Chandler does see a way for the executive order to stand: Say the Department of Justice argues that the order isn’t trying to be broad—it’s only trying to take away funding related to immigration. That passes one smell test: germaneness, or the idea that the conditions of the funding have to be related to what’s being funded. In this hypothetical, San Francisco gets to keep the lion’s share of its federal money, but at great cost to the principle of separation of powers. Yet even this outcome is scary, because it’s now the president who’s allowed to muscle in and attach strings to funding, not Congress. This, says Somin, would be a very bad precedent. “It would give the president a powerful tool to coerce and bully states and local governments—and give him the ability to bypass Congress,” he says. “If we were to junk that principle, it would be very dangerous.”

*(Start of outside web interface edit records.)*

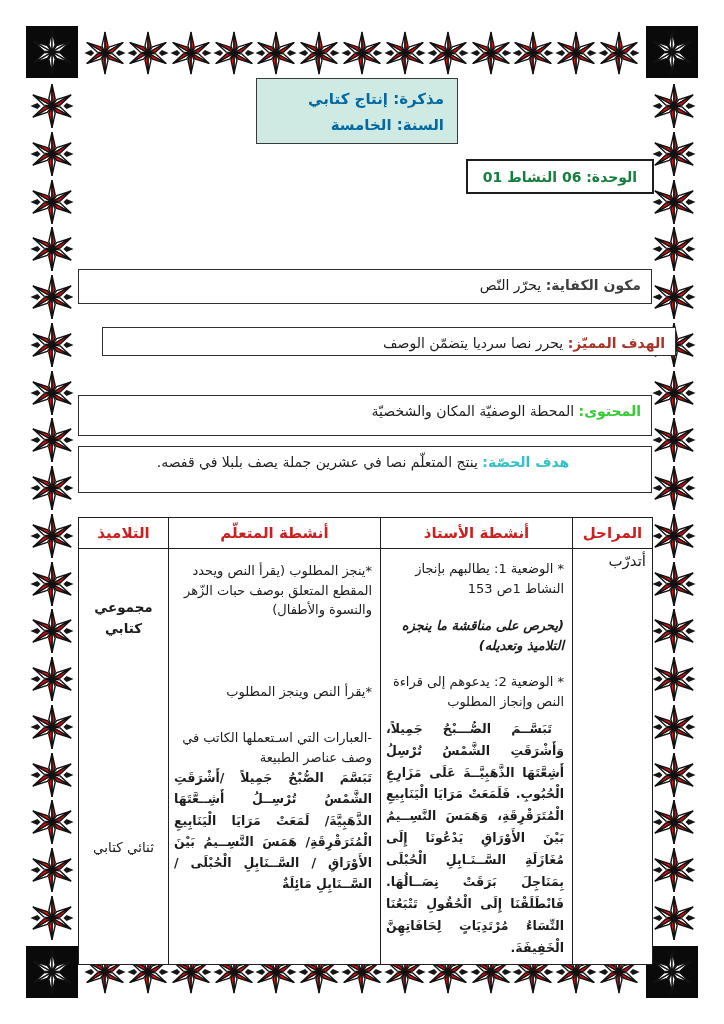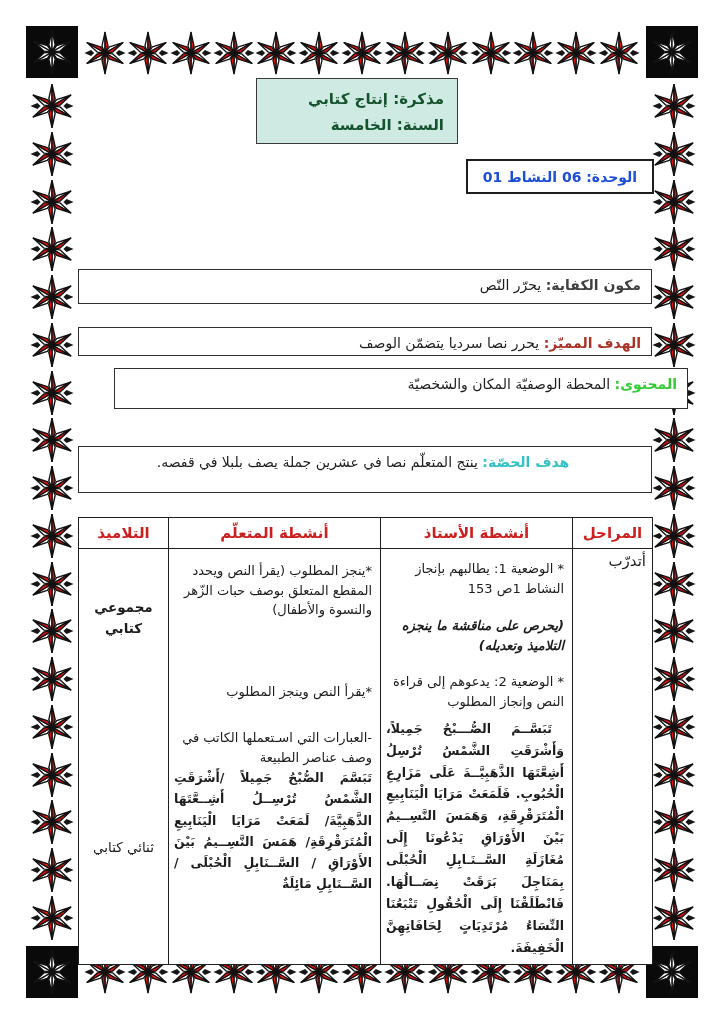"مذكرة: إنتاج كتابي" .memo-box .line { color: #14532d -> #0369a1 }
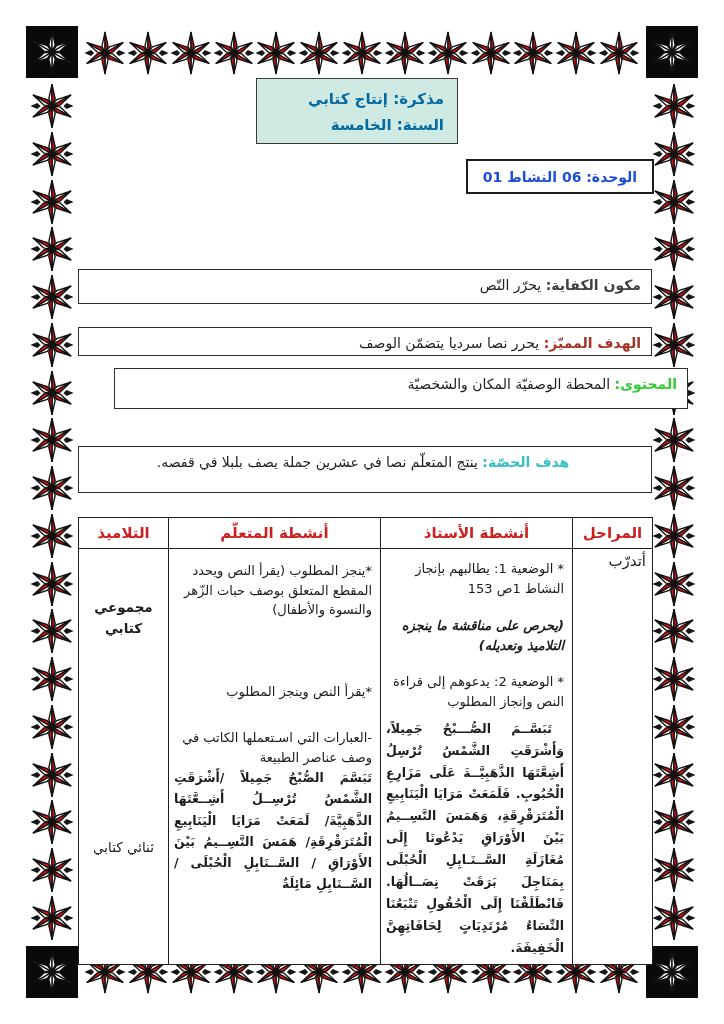"الوحدة: 06 النشاط 01" .unit-box { color: #1d4ed8 -> #15803d }
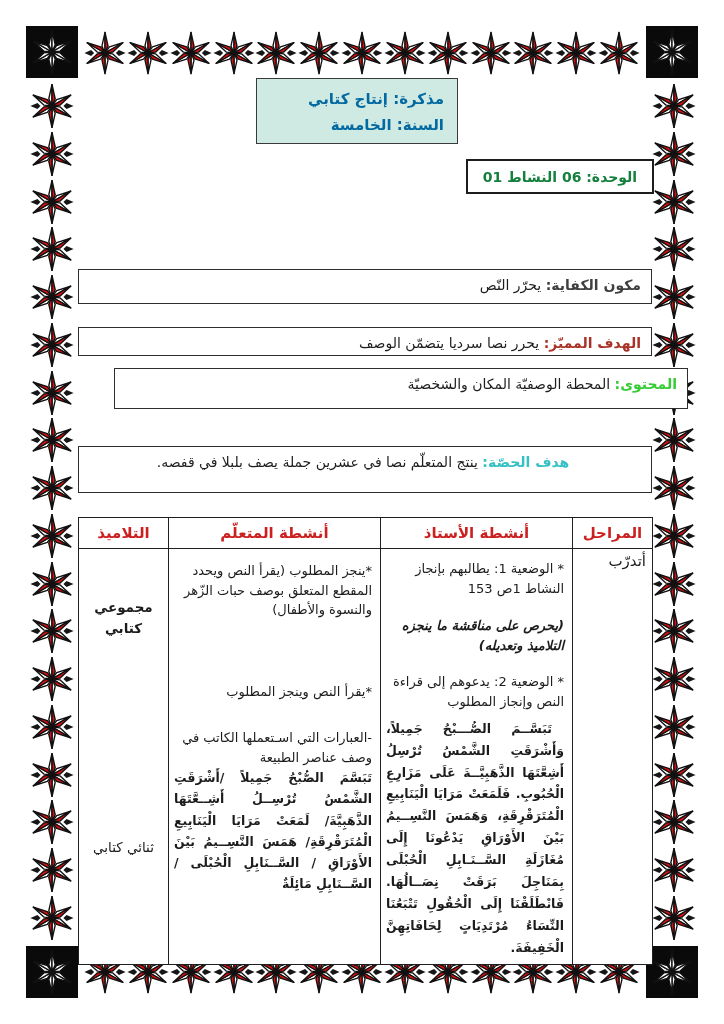"الهدف المميّز: يحرر نصا سرديا" .box-goal { margin-left: none -> 24px }
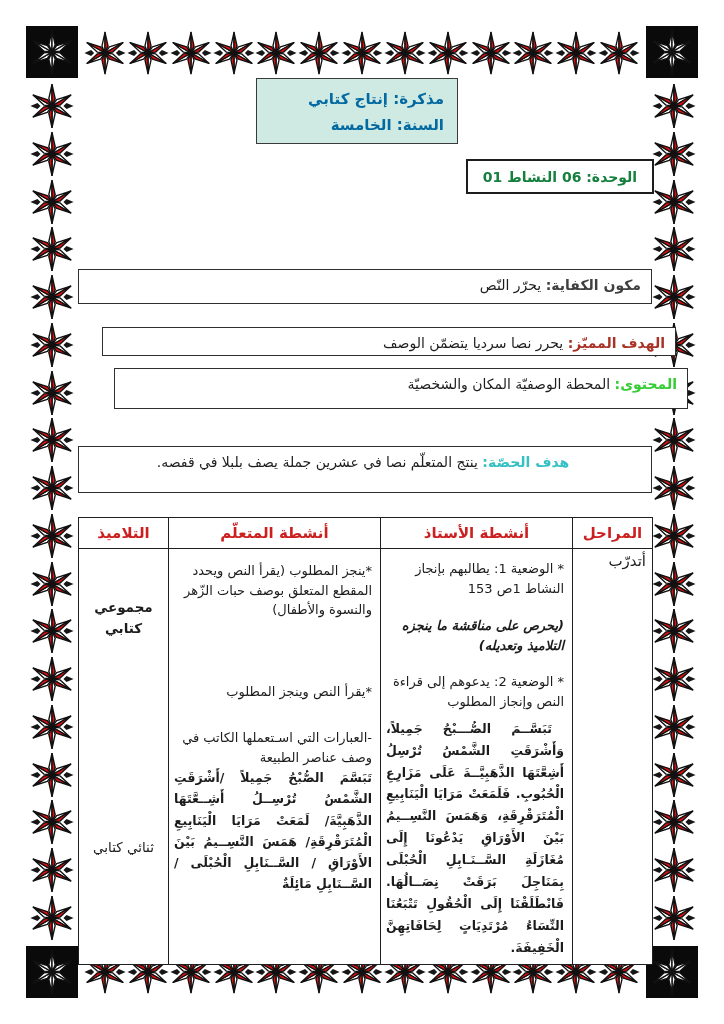"المحتوى: المحطة الوصفيّة المكان" .box-content { margin-left: 36px -> none; top: 368px -> 395px }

The order also defies another precedent that Conservatives actually may remember fondly: As recently as 2012, the Supreme Court struck down a provision of the Affordable Care Act that was found to “coerce” states into expanding their Medicaid programs. As the law was originally written, states that didn’t expand Medicaid stood to lose all Medicaid funding—which would have been disastrous for their budgets. As soon as President Obama signed the ACA into law, 14 states sued (over the Medicaid provision and the individual mandate, among other things). The individual mandate lived, but the Medicaid stipulation died. In his opinion for the majority, Chief Justice John Roberts wrote that the threat to strip states of all Medicaid funding “is much more than ‘relatively mild encouragement’—it is a gun to the head.” 

So, to all of those 14 states still basking in the glow from that Supreme Court victory—Florida, Alabama, Colorado, Idaho, Louisiana, Michigan, Nebraska, Pennsylvania, South Carolina, South Dakota, Texas, Utah, Virginia, and Washington—whatever you think about sanctuary cities is beside the point. The gun is pointed at your heads, too.